### [Your task]
Your output should be the line with "[63,863,144,885] DLs 16939" and all following lines of the data below, through the end, repeated exactly.
Source data section start
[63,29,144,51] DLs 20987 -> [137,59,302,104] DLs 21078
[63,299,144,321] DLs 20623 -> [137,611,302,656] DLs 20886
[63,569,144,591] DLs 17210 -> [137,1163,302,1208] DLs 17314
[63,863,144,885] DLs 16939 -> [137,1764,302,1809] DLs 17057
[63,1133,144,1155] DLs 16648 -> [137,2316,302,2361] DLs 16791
Source data section end
### [Output below]
[63,863,144,885] DLs 16939 -> [137,1764,302,1809] DLs 17057
[63,1133,144,1155] DLs 16648 -> [137,2316,302,2361] DLs 16791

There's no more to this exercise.